DU RECORD DES CH’TIS ET DE LA CHRONOLOGIE DES MÉDIAS
« Les Ch’tis ne devraient pas battre "Titanic" », a titré Le Monde dans son édition du 4 juillet 2008, suite au score décevant du film de Dany Boon lors de la "fête du cinéma", fin juin. Le record de Titanic devrait tenir, puisqu’il compte encore 500 000 spectateurs de plus. Avance en apparence très confortable, et qui devrait le rester, le film de Dany Boon ne réalisant plus que 15 000 entrées environ lors d’une semaine normale.
Jamais je n’avais eu une aussi claire conscience des bouleversements de la fréquentation des films en salles et de la fameuse "chronologie des médias" qu’à la lecture de cette information. Que nous dit-elle en effet ? Qu’un film sorti le 27 février 2008, qui faisait plus d’un million d’entrées par semaine à ses débuts, n’en attire plus que quelques milliers moins de six mois plus tard, alors même que l’on parle encore énormément de lui (encore la bouille de Dany Boon en une de Paris Match récemment). 500 000 spectateurs, par rapport à 20 000 000, cela représente 2,5 %. Autrement dit, il est d’ores et déjà acquis pour tout le monde (i.e. exploitants, distributeurs, journalistes, etc.) que le film aura fait plus de 97 % de ses entrées en cinq mois, que, non seulement il sortira de l’affiche prochainement (contrairement à Emmanuelle, par exemple, qui était encore projeté dans une salle parisienne au début des années 1980, des années après sa sortie), mais qu’une reprise dans quelques années ne permettrait pas de combler ce si faible retard sur Titanic, reprise plutôt improbable d’ailleurs, vu la carrière que Bienvenue chez les Ch’tis devrait faire en DVD, puis à la télévision, où l’on peut parier qu’il sera presque aussi souvent diffusé que La Grande vadrouille. Bref, tous ceux qui voulaient voir le film en salles l’ont vu, le bouche à oreille ne fonctionne que quelques semaines durant, les autres l’ayant vu dans une version piratée ou attendant qu’il soit disponible légalement sur les petits écrans.
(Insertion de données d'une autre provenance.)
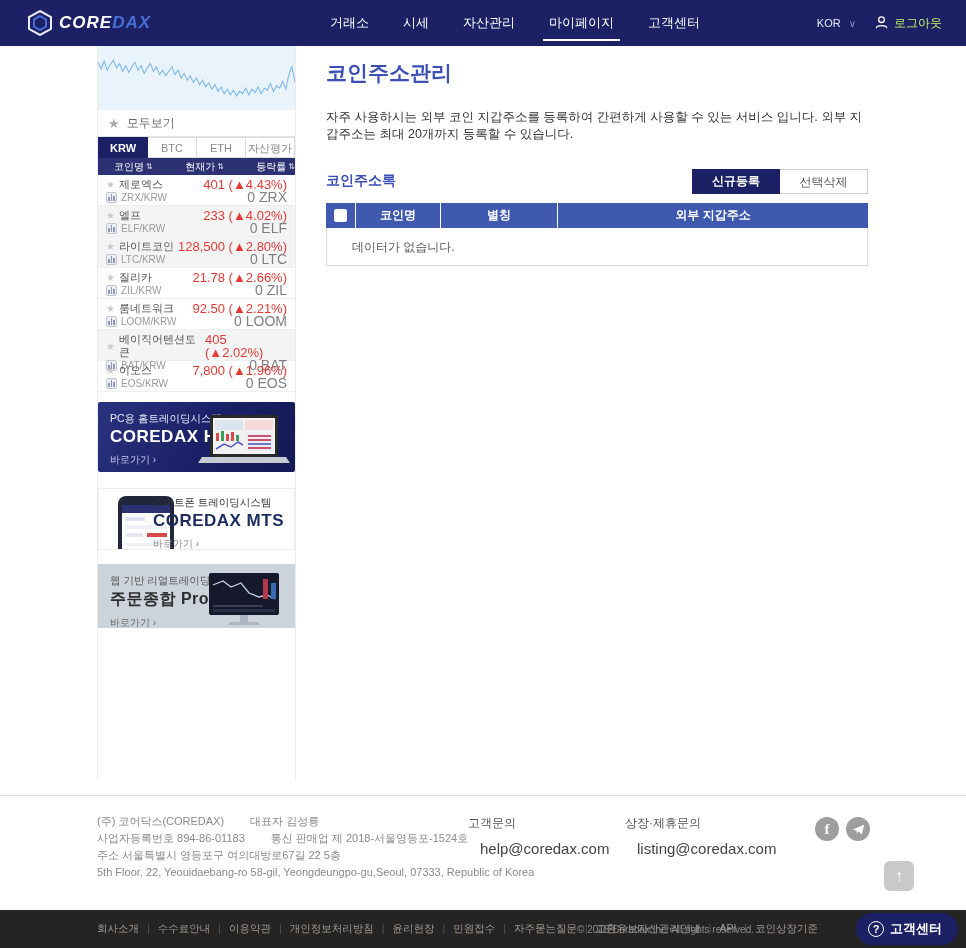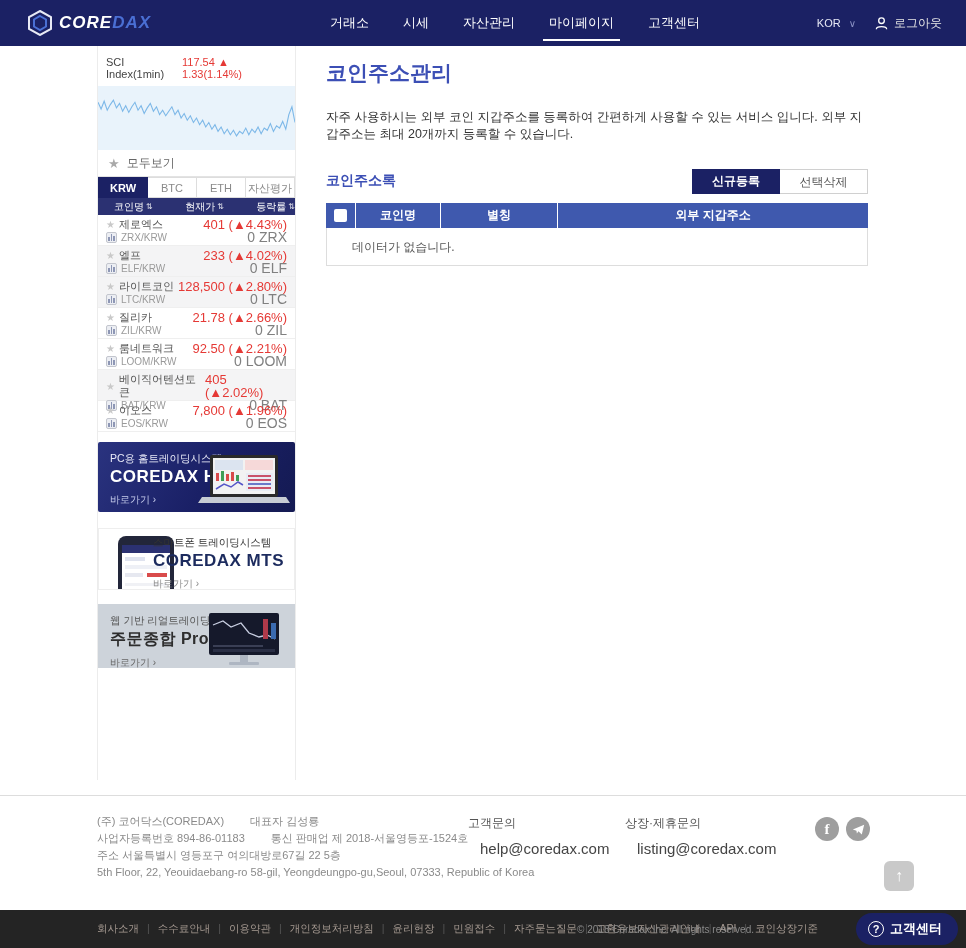"로그아웃" .logout { align-items: center -> none; color: #e5e5e5 -> #bef264 }
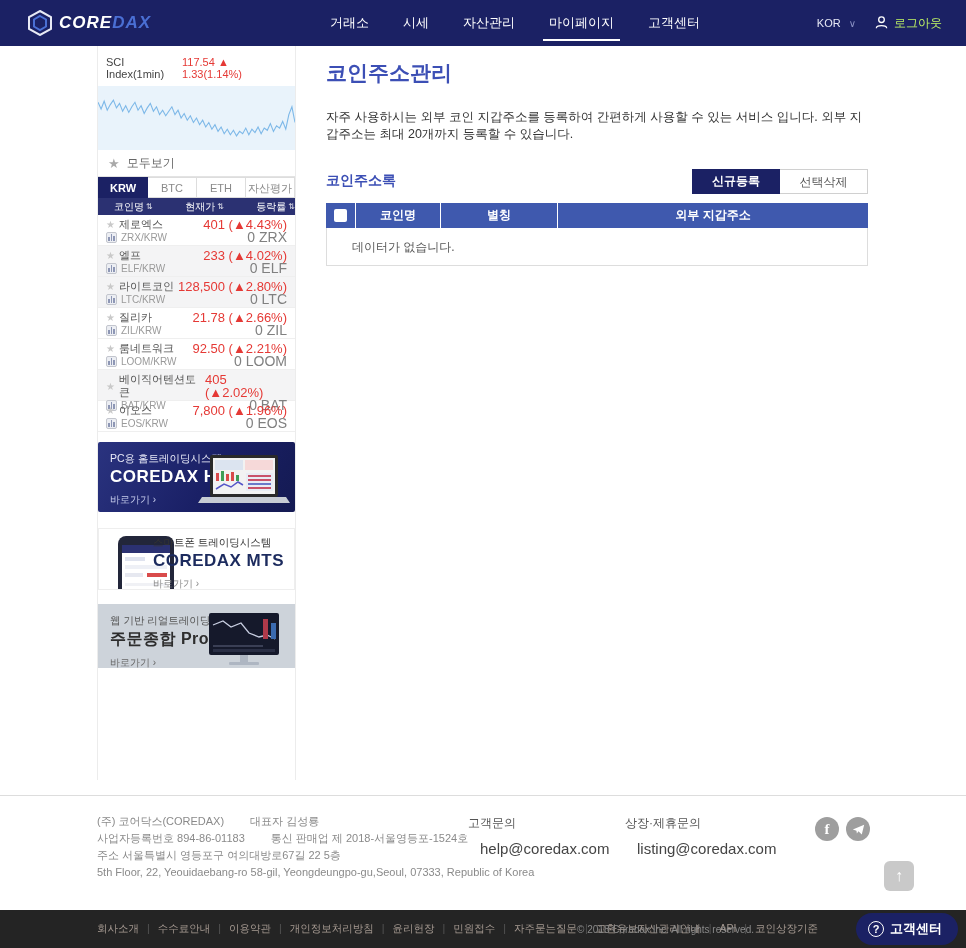"SCI Index(1min)" div.sci-row { html: <div> <span>SCI Index(1min)</span> <span>117.54 ▲ 1.33(1.14%)</span> </div> -> none }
Le constat n’est pas tout à fait nouveau, mais, à l’heure où un groupe de cinéastes considère que « la mise à disposition des films [en DVD, VOD ou à la TV] plus tôt après leur sortie en salles » serait l’une des seules mesures susceptibles de compenser les restrictions induites par la lutte contre les téléchargements sauvages sur Internet, qu’il appelle de ses vœux en prenant la défense du projet de loi « création et Internet » (« Culture ne rime pas avec gratuité », Le Monde, 9 juillet 2008), il laisse tout de même songeur.